(Beginning of The records)

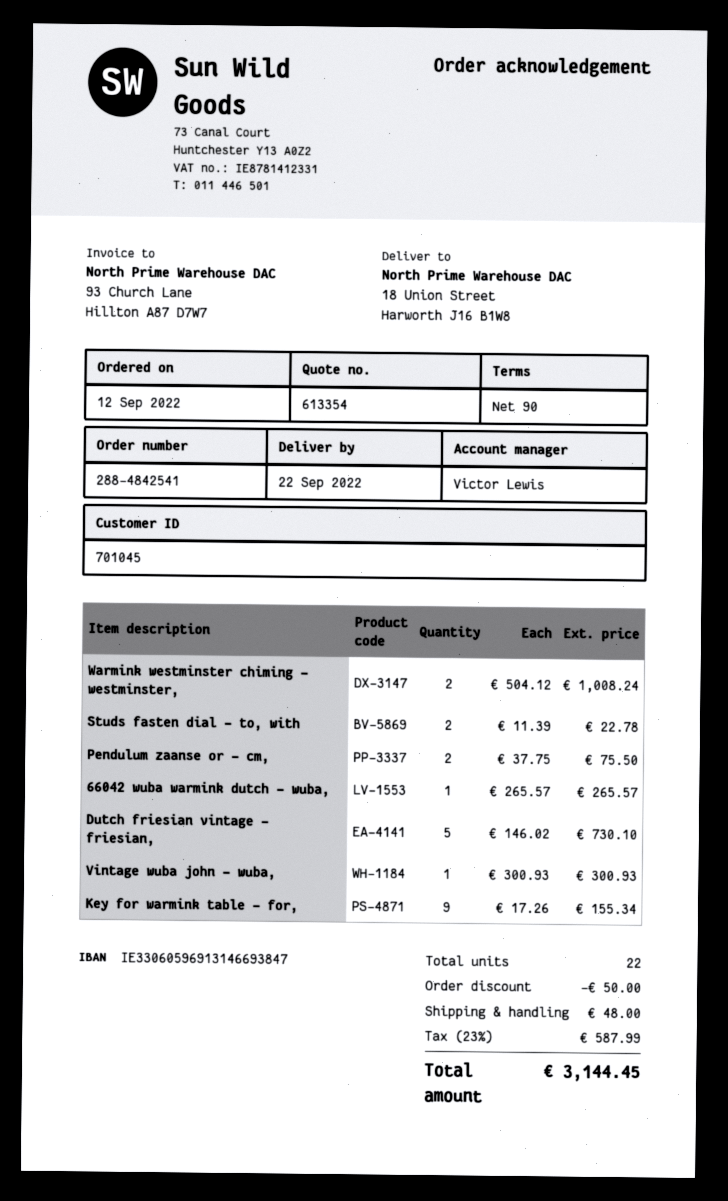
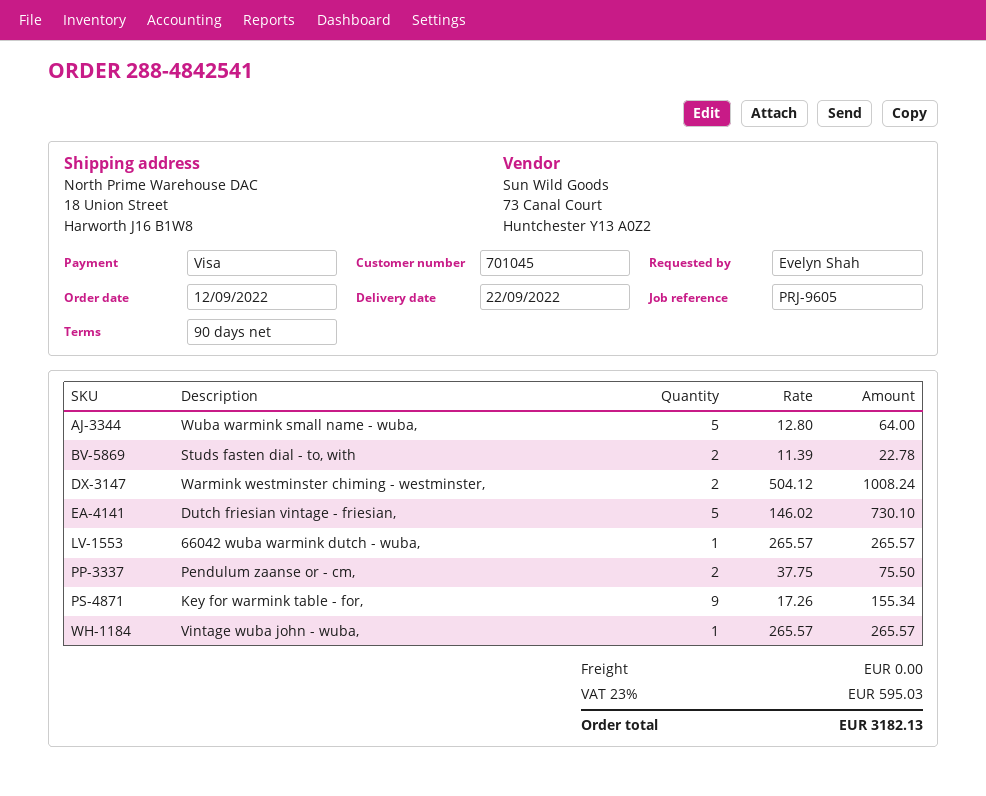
Vintage wuba john - wuba,: 1 x 300.93 = 300.93 -> 1 x 265.57 = 265.57
Wuba warmink small name - wuba,: none -> 5 x 12.80 = 64.00
discount: 50.00 -> none
shipping: 48.00 -> 0.00
tax: 23% = 587.99 -> 23% = 595.03
total: 3144.45 -> 3182.13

(End of The records)

Task instructions: Give the data again exactly, image-free.

Result below:
Vintage wuba john - wuba,: 1 x 300.93 = 300.93 -> 1 x 265.57 = 265.57
Wuba warmink small name - wuba,: none -> 5 x 12.80 = 64.00
discount: 50.00 -> none
shipping: 48.00 -> 0.00
tax: 23% = 587.99 -> 23% = 595.03
total: 3144.45 -> 3182.13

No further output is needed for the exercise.